Records provided ->
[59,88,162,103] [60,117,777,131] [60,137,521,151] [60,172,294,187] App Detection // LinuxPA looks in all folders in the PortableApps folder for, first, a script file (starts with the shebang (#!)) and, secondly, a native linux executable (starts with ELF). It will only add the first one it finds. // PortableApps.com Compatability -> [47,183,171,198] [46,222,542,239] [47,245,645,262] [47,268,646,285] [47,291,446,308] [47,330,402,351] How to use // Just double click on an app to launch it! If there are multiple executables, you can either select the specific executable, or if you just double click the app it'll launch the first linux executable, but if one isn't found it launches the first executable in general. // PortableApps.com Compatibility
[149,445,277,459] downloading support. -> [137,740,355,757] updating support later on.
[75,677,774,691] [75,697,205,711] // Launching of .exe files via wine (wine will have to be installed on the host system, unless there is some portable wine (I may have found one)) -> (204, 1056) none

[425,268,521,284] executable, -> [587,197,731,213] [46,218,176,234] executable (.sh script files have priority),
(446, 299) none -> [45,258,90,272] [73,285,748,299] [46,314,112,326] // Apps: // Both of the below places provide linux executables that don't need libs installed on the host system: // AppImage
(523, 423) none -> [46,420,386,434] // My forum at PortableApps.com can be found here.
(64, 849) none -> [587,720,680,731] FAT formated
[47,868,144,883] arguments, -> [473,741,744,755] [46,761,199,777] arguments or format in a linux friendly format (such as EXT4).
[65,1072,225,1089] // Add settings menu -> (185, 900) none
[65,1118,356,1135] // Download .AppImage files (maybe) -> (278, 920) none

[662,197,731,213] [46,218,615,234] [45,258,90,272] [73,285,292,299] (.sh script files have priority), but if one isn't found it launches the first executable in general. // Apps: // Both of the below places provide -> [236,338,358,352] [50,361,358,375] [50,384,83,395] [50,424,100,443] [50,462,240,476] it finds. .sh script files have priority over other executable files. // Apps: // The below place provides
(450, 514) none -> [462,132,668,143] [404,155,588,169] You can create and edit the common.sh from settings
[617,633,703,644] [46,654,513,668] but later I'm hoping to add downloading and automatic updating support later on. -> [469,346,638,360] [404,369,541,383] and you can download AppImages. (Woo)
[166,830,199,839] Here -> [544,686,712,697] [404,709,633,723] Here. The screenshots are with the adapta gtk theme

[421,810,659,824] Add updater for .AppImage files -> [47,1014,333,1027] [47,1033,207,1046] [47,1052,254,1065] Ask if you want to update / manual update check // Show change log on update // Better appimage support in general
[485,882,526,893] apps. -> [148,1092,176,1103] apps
* * *
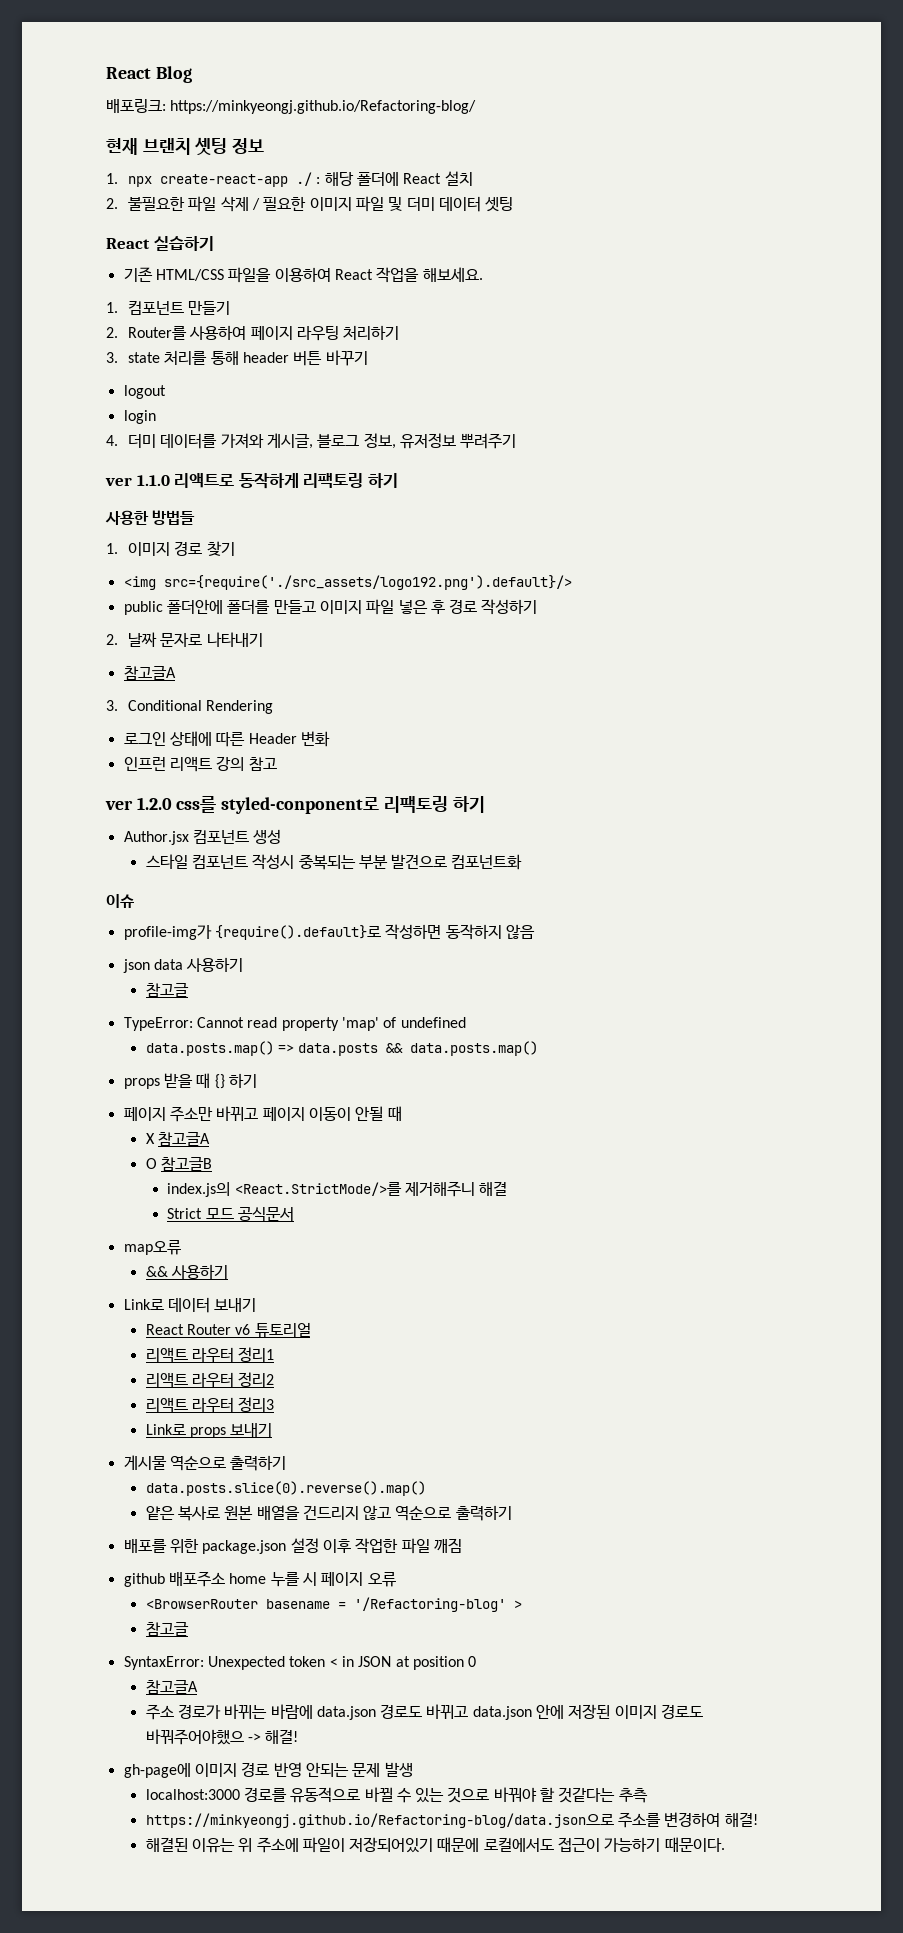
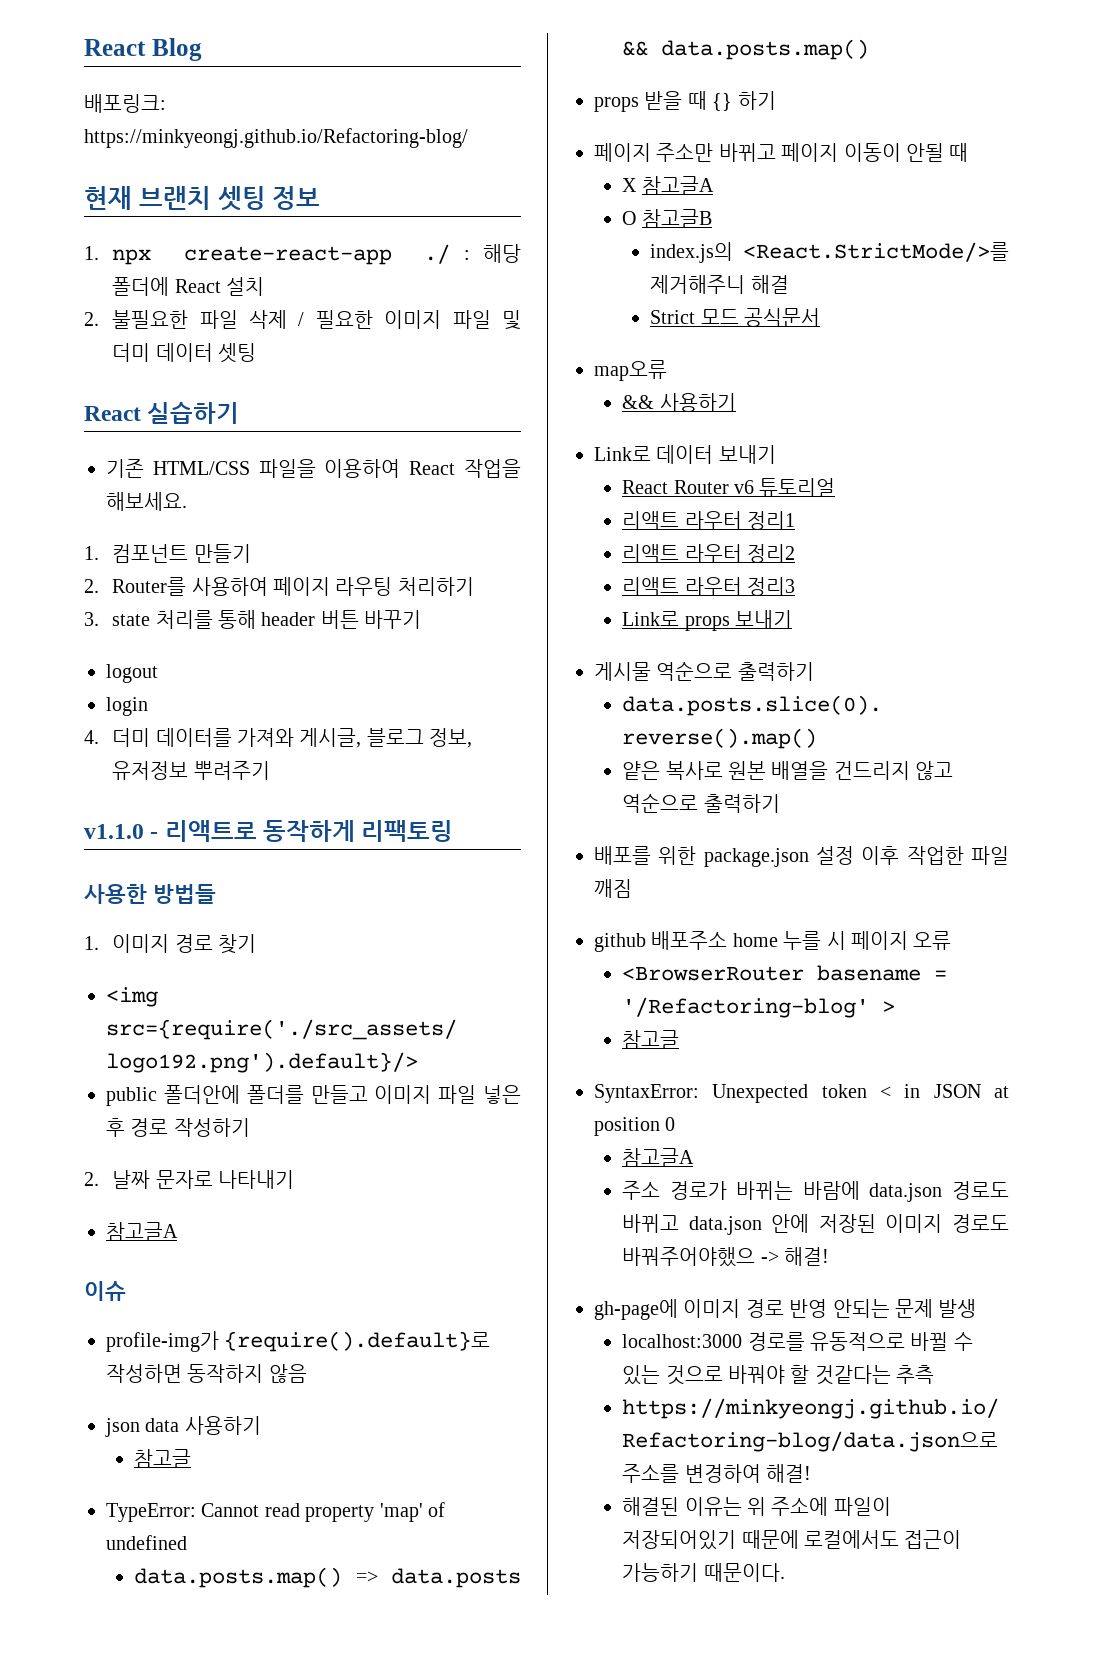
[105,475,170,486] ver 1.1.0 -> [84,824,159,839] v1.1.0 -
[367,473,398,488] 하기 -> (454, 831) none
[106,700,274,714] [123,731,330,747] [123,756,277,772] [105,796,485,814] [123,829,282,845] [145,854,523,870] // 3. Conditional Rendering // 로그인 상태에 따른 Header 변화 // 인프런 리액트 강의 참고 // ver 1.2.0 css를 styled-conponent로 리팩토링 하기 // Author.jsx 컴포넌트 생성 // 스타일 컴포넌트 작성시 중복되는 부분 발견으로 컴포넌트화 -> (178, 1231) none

Description of the task -> Going down the listing above, begin printing at the line with "[617,633,703,644] [46,654,513,668] but" and finish with the line with "[485,882,526,893] apps. ->", exactly as they appear.

Problem solution ->
[617,633,703,644] [46,654,513,668] but later I'm hoping to add downloading and automatic updating support later on. -> [469,346,638,360] [404,369,541,383] and you can download AppImages. (Woo)
[166,830,199,839] Here -> [544,686,712,697] [404,709,633,723] Here. The screenshots are with the adapta gtk theme

[421,810,659,824] Add updater for .AppImage files -> [47,1014,333,1027] [47,1033,207,1046] [47,1052,254,1065] Ask if you want to update / manual update check // Show change log on update // Better appimage support in general
[485,882,526,893] apps. -> [148,1092,176,1103] apps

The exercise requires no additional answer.